Experimentei o doce, e era divino, sim, era maravilhoso, provavelmente um dos melhores doces que já comi na vida, para a minha decepção, e alegria de Thomas, que começou a rir instantaneamente ao me ver revirar os olhos com a primeira colherada.

– Você tá fudido! Disse gargalhando. – Mas eu te dou um desconto, deixo para outro dia. Mas agora, é você quem esta me devendo.

Resolvi então dar uma indireta, em tom de brincadeira, mas eu estava a fim de ver a reação dele.

– É mesmo uma pena que esse doce seja maravilhoso, porque caso não fosse, eu cobraria minha aposta instantaneamente! E olhei para ele rindo.

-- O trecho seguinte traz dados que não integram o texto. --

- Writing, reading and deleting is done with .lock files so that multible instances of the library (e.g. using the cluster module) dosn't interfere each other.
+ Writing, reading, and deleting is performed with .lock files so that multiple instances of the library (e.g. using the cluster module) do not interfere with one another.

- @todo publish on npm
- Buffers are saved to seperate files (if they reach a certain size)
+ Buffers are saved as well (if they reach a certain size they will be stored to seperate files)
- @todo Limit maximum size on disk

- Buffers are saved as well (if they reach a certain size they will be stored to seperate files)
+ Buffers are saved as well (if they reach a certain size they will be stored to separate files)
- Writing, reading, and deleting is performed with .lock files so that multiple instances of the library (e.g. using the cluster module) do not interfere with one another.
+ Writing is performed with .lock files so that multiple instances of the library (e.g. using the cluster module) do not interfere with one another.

– Bom saber disso, pessoa vingativa você! Bem, mais ao contrario da Ammy, eu te beijaria numa boa, mesmo pra um garoto, você ainda é bem melhor que ela – entre risos – e afinal te beijar não seria nenhuma novidade né. Disse ele se referindo ao beijo que lhe roubei, me deixando extremamente constrangido e vermelho, me fazendo por alguns instantes abaixar meu rosto para não ser observado. – Calma! – entre risos – você vai explodir de tão vermelho – entre gargalhadas – nossa você esta muito vermelho!

– Eu... Eu...

– Relaxa Pimmie, relaxa! – findando o riso – bom, onde estávamos antes de toda essa bobagem! Neste instante olhei para a porta de entrada do club que dava para o tênis e vi subindo Sammy e Charles.

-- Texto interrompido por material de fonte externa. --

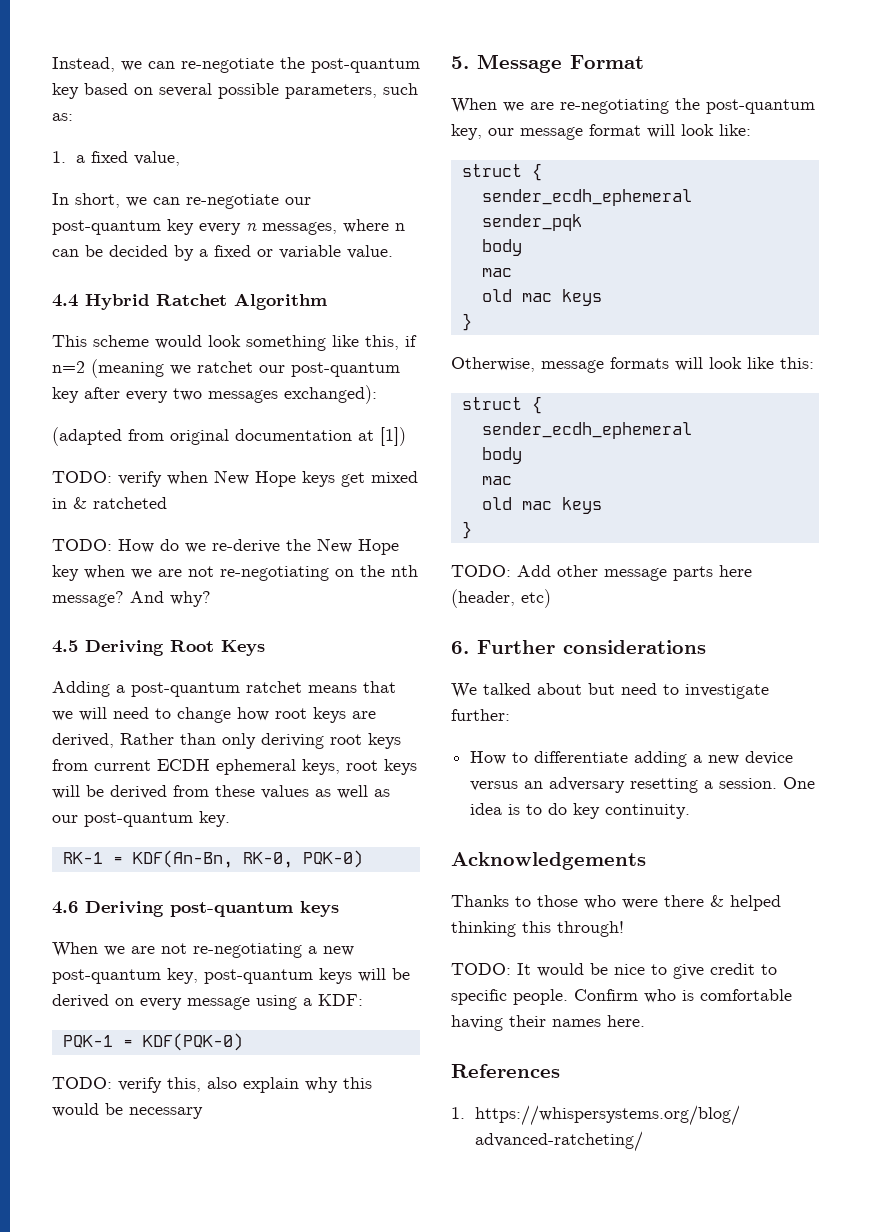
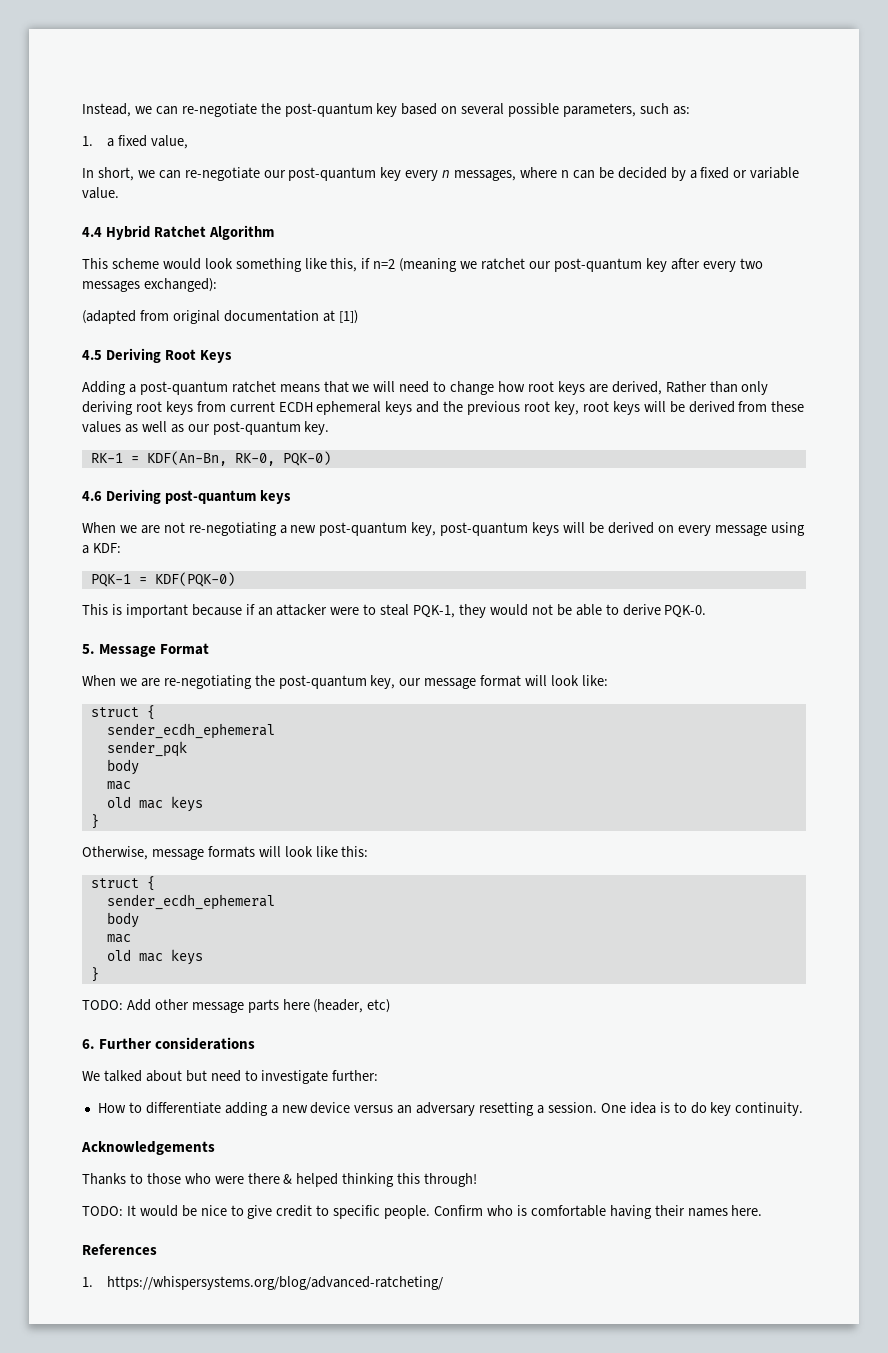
- TODO: verify when New Hope keys get mixed in & ratcheted
- TODO: How do we re-derive the New Hope key when we are not re-negotiating on the nth message? And why?
- Adding a post-quantum ratchet means that we will need to change how root keys are derived, Rather than only deriving root keys from current ECDH ephemeral keys, root keys will be derived from these values as well as our post-quantum key.
+ Adding a post-quantum ratchet means that we will need to change how root keys are derived, Rather than only deriving root keys from current ECDH ephemeral keys and the previous root key, root keys will be derived from these values as well as our post-quantum key.
- TODO: verify this, also explain why this would be necessary
+ This is important because if an attacker were to steal PQK-1, they would not be able to derive PQK-0.

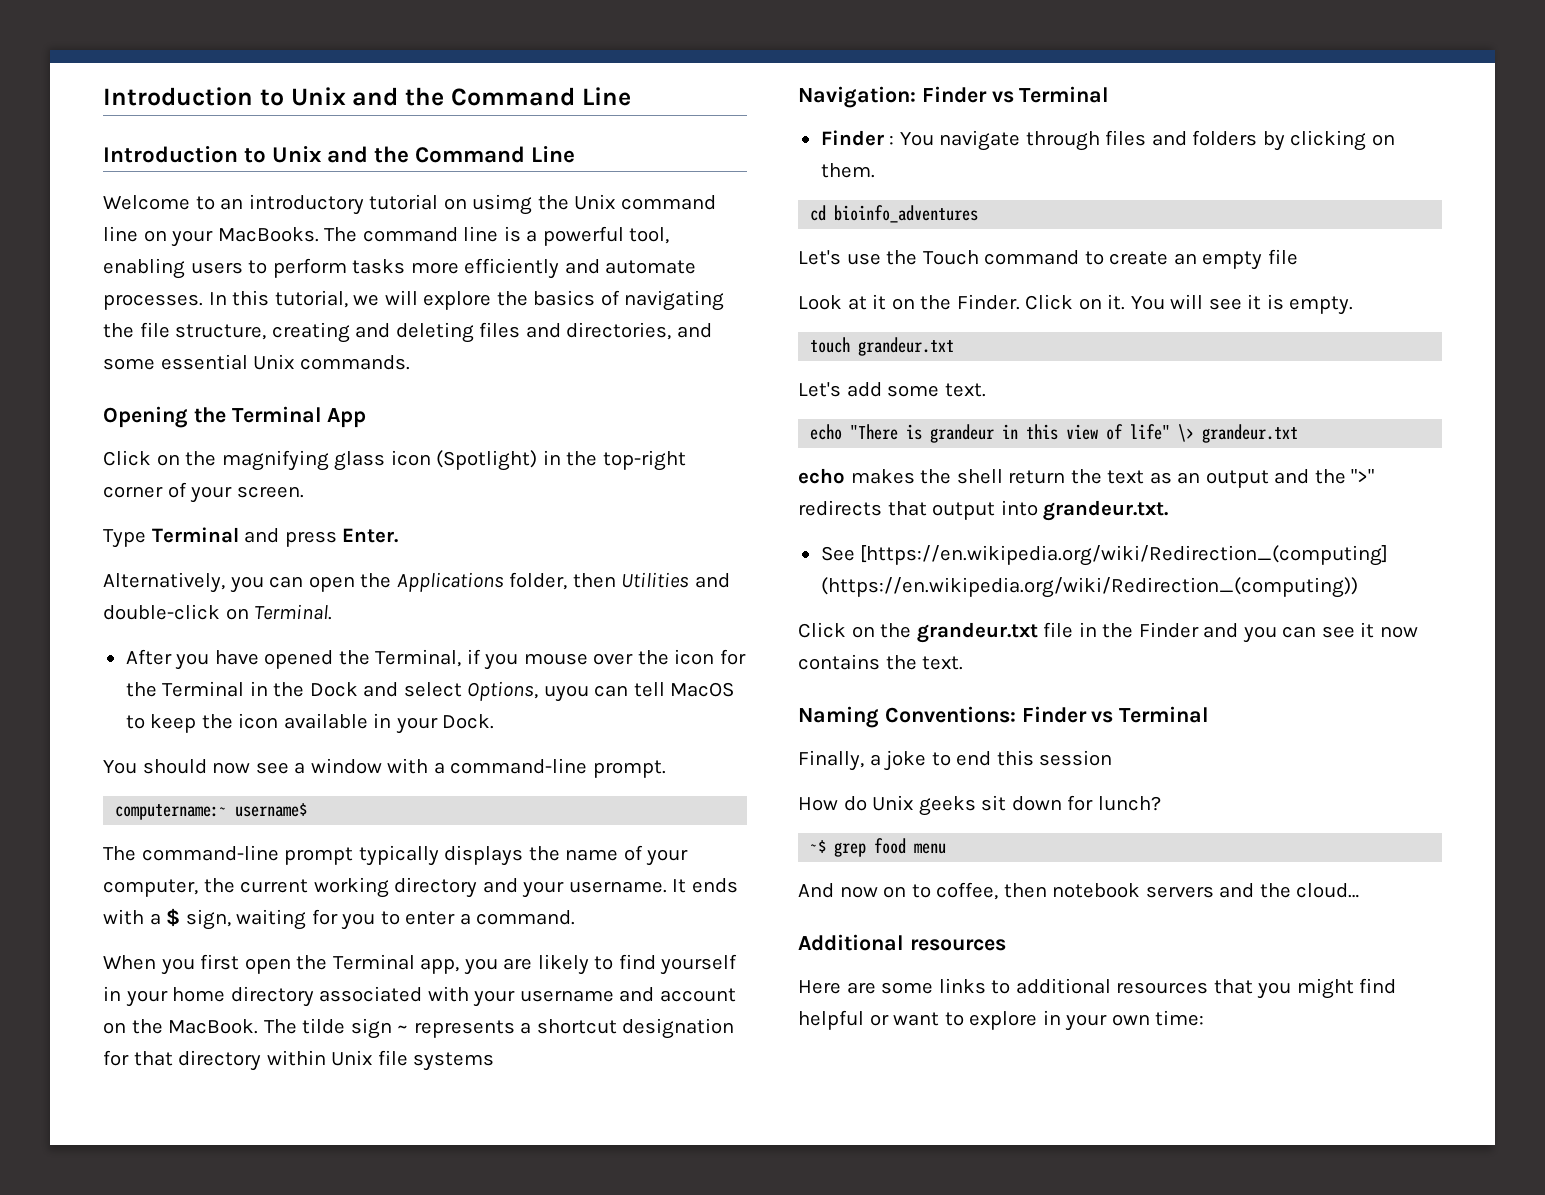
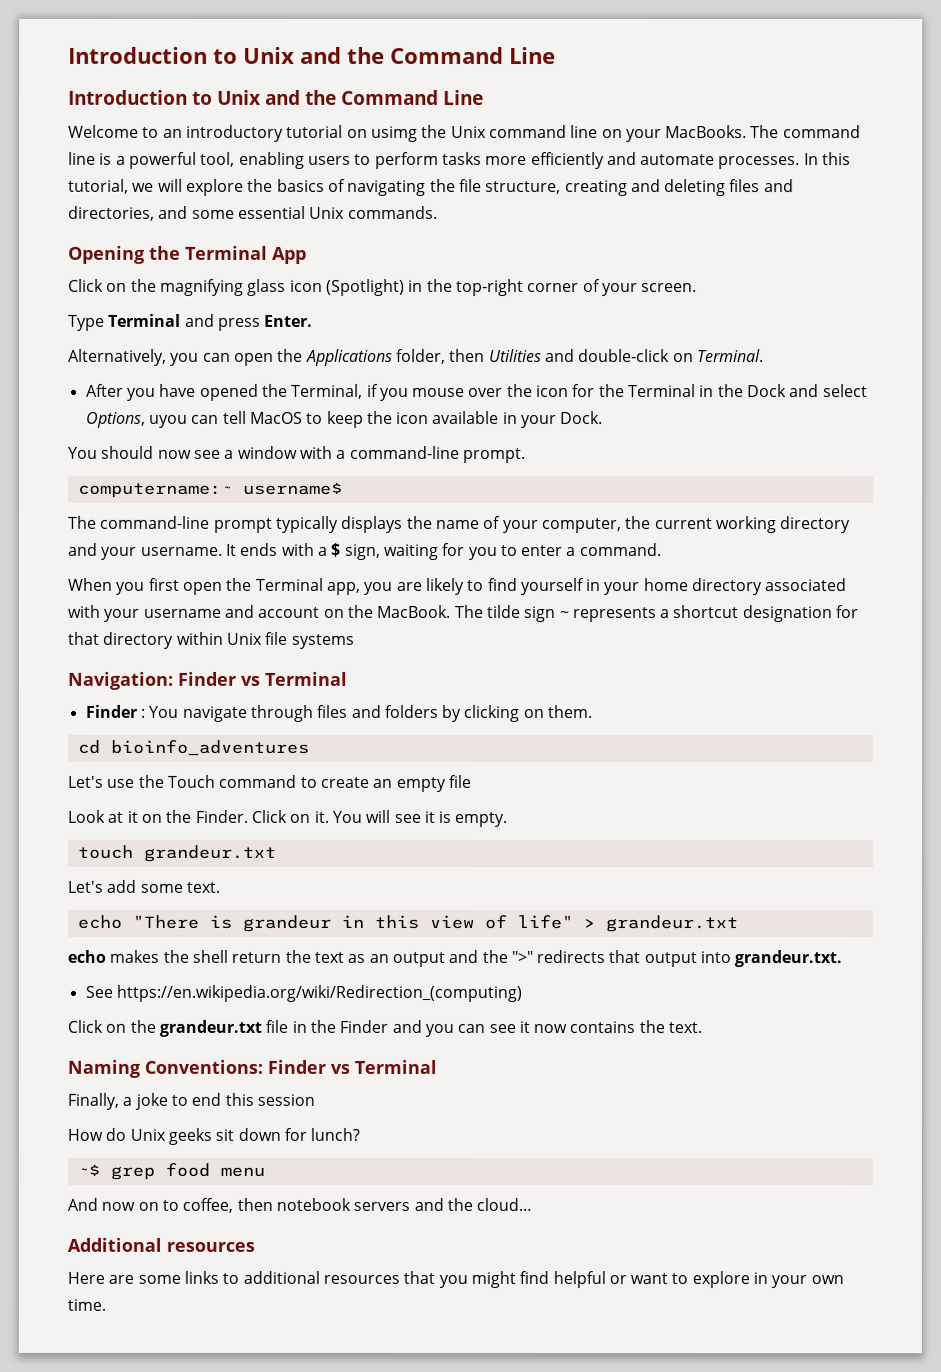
- echo "There is grandeur in this view of life" \> grandeur.txt
+ echo "There is grandeur in this view of life" > grandeur.txt
- See [https://en.wikipedia.org/wiki/Redirection_(computing] (https://en.wikipedia.org/wiki/Redirection_(computing))
+ See https://en.wikipedia.org/wiki/Redirection_(computing)
- Here are some links to additional resources that you might find helpful or want to explore in your own time:
+ Here are some links to additional resources that you might find helpful or want to explore in your own time.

– Meninos! Tudo bom Thomas? Pim, eu Sammy vamos tomar uma ducha em seguida iremos para um café aqui perto, quer ir, ou prefere ficar com o Thomas?! Antes mesmo de eu responder, Thomas disse:

– Ele prefere ficar comigo Mr. Cohen. E riu para mim.

– Bom! Então juízo garotos! E saiu ele e Sammy.

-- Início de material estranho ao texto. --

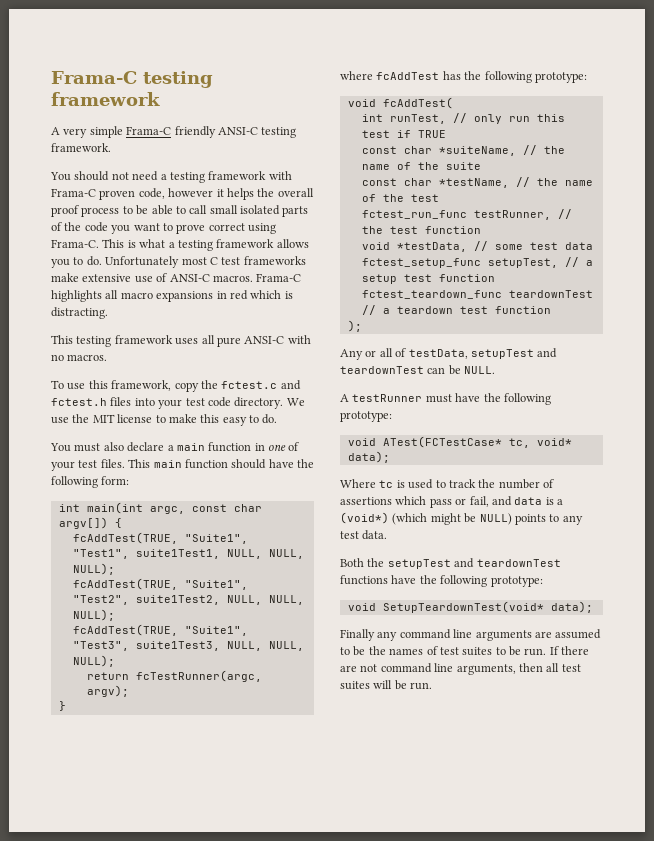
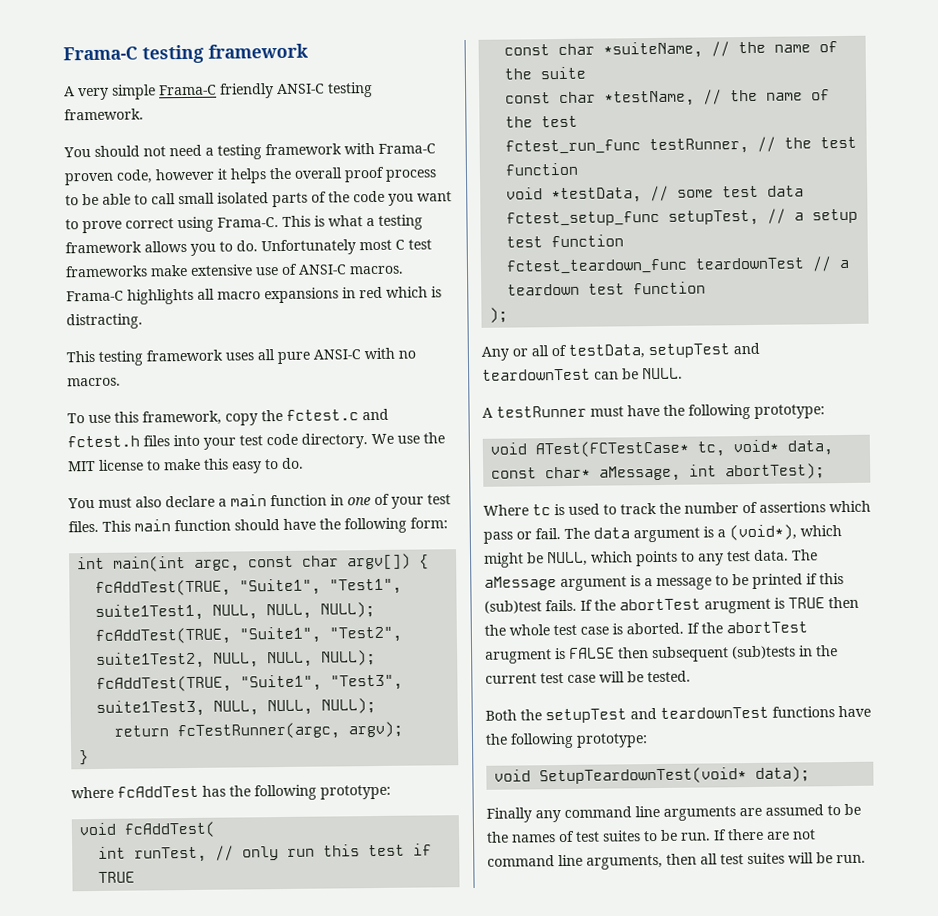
- void ATest(FCTestCase* tc, void* data);
+ void ATest(FCTestCase* tc, void* data, const char* aMessage, int abortTest);
- Where tc is used to track the number of assertions which pass or fail, and data is a (void*) (which might be NULL) points to any test data.
+ Where tc is used to track the number of assertions which pass or fail. The data argument is a (void*), which might be NULL, which points to any test data. The aMessage argument is a message to be printed if this (sub)test fails. If the abortTest arugment is TRUE then the whole test case is aborted. If the abortTest arugment is FALSE then subsequent (sub)tests in the current test case will be tested.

– Então você já sabe até o que eu prefiro agora?! Perguntei.

– Pimmie, você não vive sem mim. E riu suave. Naquele instante eu já não tinha mais o que fazer. Eu estava entregue aos seus feitiços, sim, seus olhares, gestos, postura, decisões me enfeitiçavam cada vez mais, e eu queria de alguma forma muito mais que aquele sentimento platônico que me dominava, eu queria desesperadamente beijar a boca dele, tocar nossos rostos um no outro e poder sentir a mão dele na minha cintura, como na dança que tivemos, como a pouco enquanto cochichava em meu ouvido, mas dessa vez, suas mãos não estariam apenas embaladas de um momento pueril, mas sim de um momento desejoso, foi então, enquanto o celular ainda tocava a minha playlist sobre a mesa, (Thomas Dybahl – Stay Home) que eu, involuntariamente soltei:

You confuse me! Disse-lhe olhando apertado, com um sentimento amargo na boca, e rapidamente arrependido pela fala. Ele então me olhou sério e desviando o olhar respondeu:

Don’t do that, not again! We don’t need to begin all over again. Olhando-me firme e rapidamente disfarçando o olhar para os lados, e transparecendo certa preocupação, nesse instante ele então olhou para mim de novo tão sério como antes, mas a voz dessa vez estava levemente embargada, e salientou – you confuse me too. Shit!